Thought maybe it had to do with the bumble bee attacking or something, but no physical problems and now i'm doing to three pandas and a peppered cory??? 


Any Ideas?


----------



## TCR (Jul 13, 2010)

whats your perems?


----------



## ibenu (Apr 21, 2010)

Any meds administered recently?


----------



## donjuan_corn (May 6, 2010)

No meds, PH 6.5, temp 81-82 and no salt added.


----------



## hp10BII (Apr 23, 2010)

What's your water change amount and frequency? When was the last water change?
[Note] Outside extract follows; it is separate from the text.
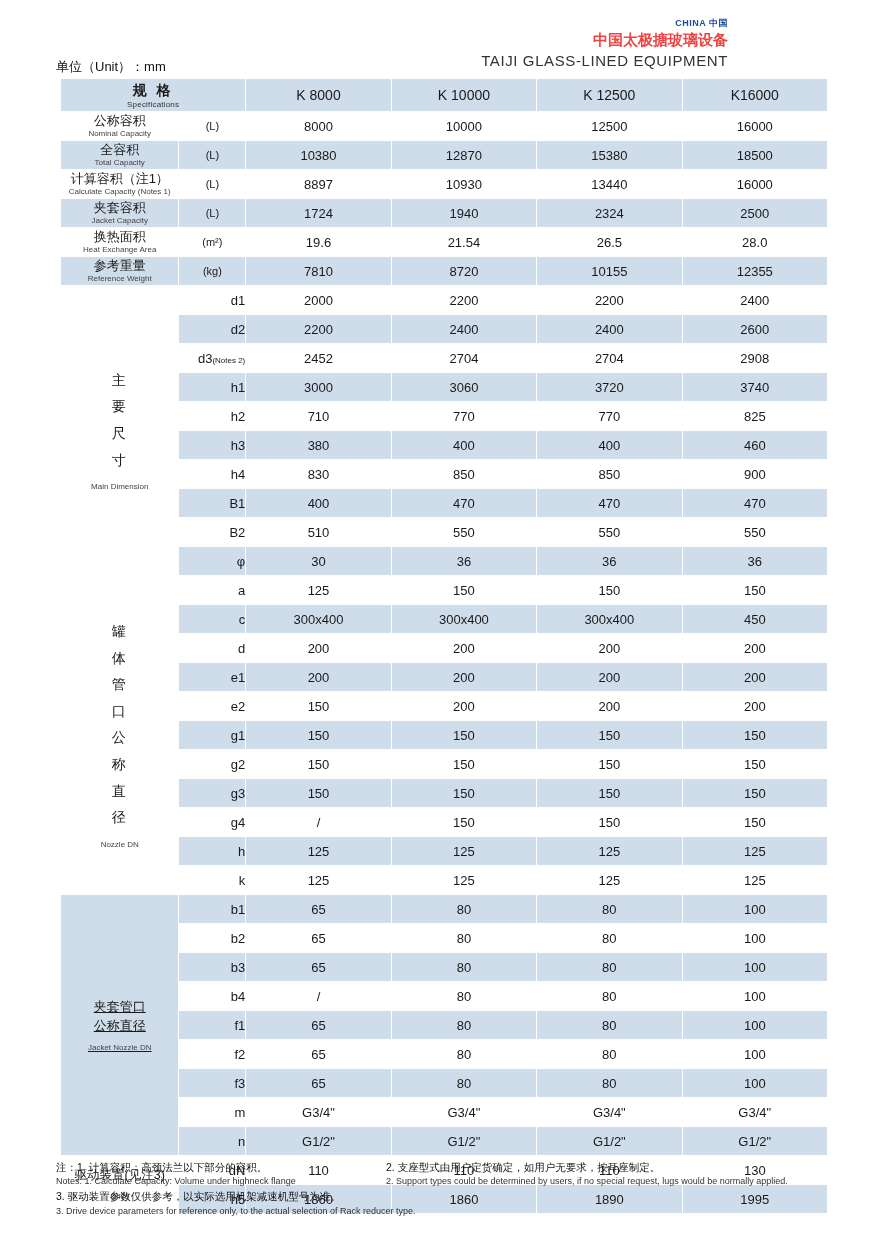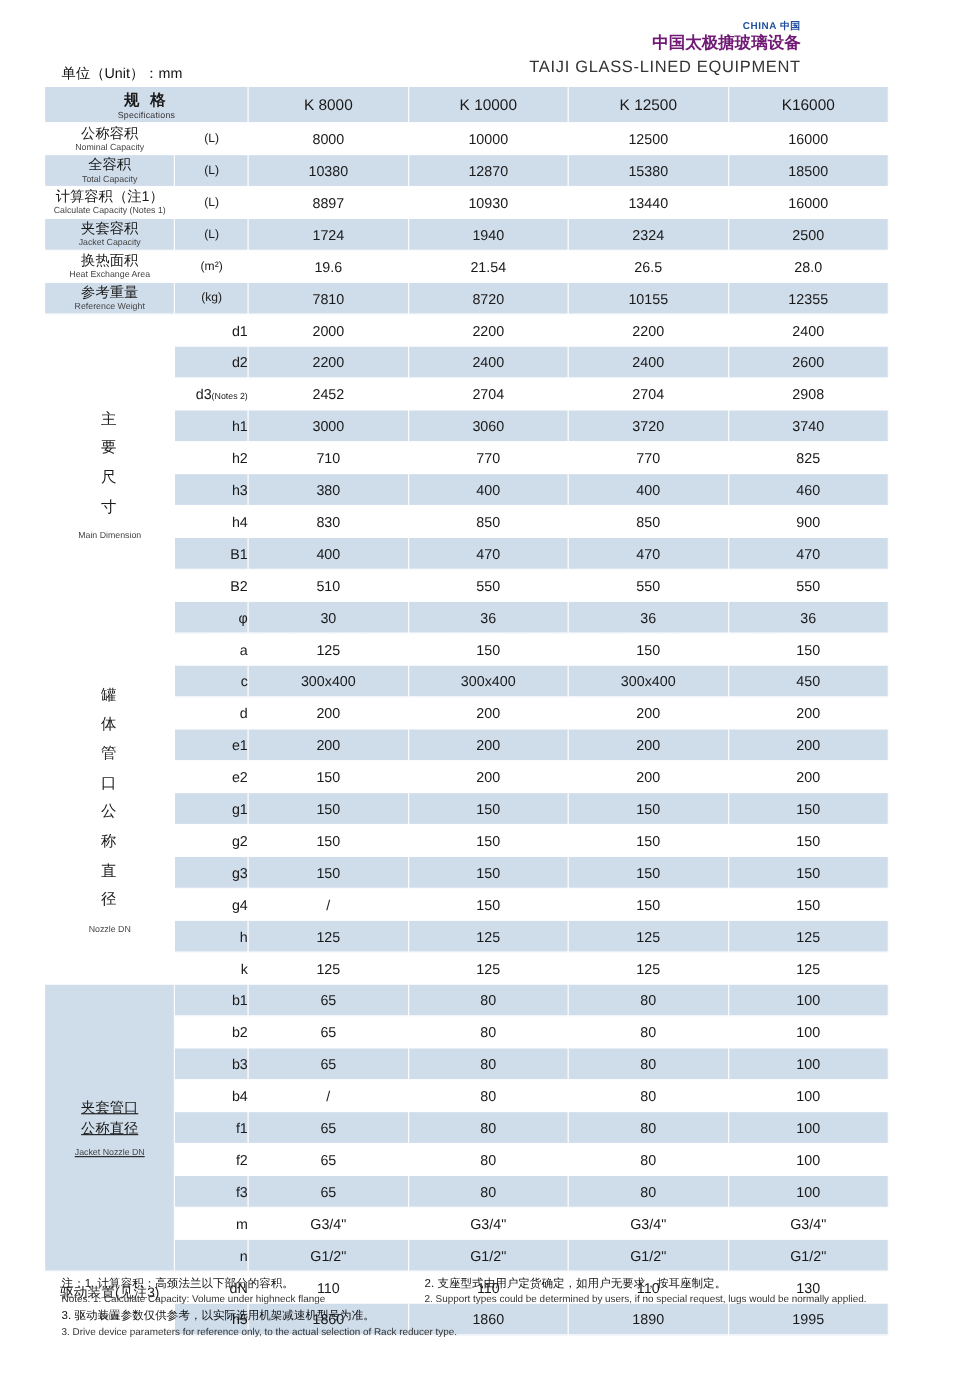"中国太极搪玻璃设备" .brand .cn-main { color: #701a75 -> #ef4444 }
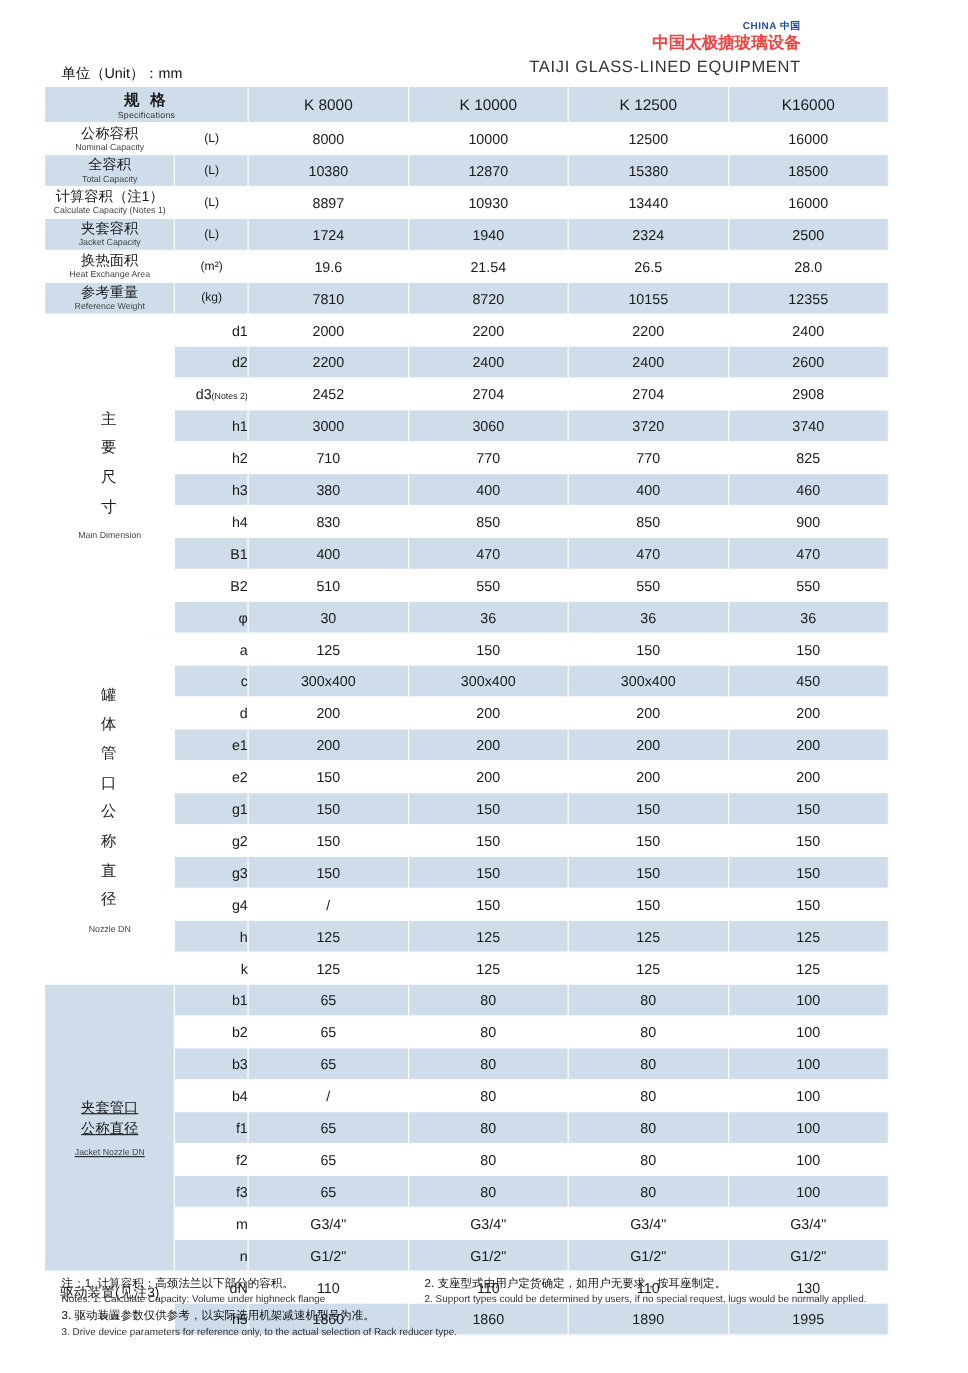"规 格" table { left: 40px -> 60px }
81-82 degrees is a bit on the warm side for these cory species, my pandas did much better south of 75. Life expectancy was shortened with higher temps. How long have you had these corys?


----------



## TCR (Jul 13, 2010)

Well the temp is a bit high for a panda cory.. but i have my corys at 84 as i have discus as well


----------



## TCR (Jul 13, 2010)

how are your nitrates?


----------



## donjuan_corn (May 6, 2010)

Will check the nitrates when I get home, I do 25% once a week and I have Uarus, so I keep it a little warmer. I can probably drop down to 78-79


----------



## donjuan_corn (May 6, 2010)

hp10BII said:


> What's your water change amount and frequency? When was the last water change?
> 
> 81-82 degrees is a bit on the warm side for these cory species, my pandas did much better south of 75. Life expectancy was shortened with higher temps. How long have you had these corys?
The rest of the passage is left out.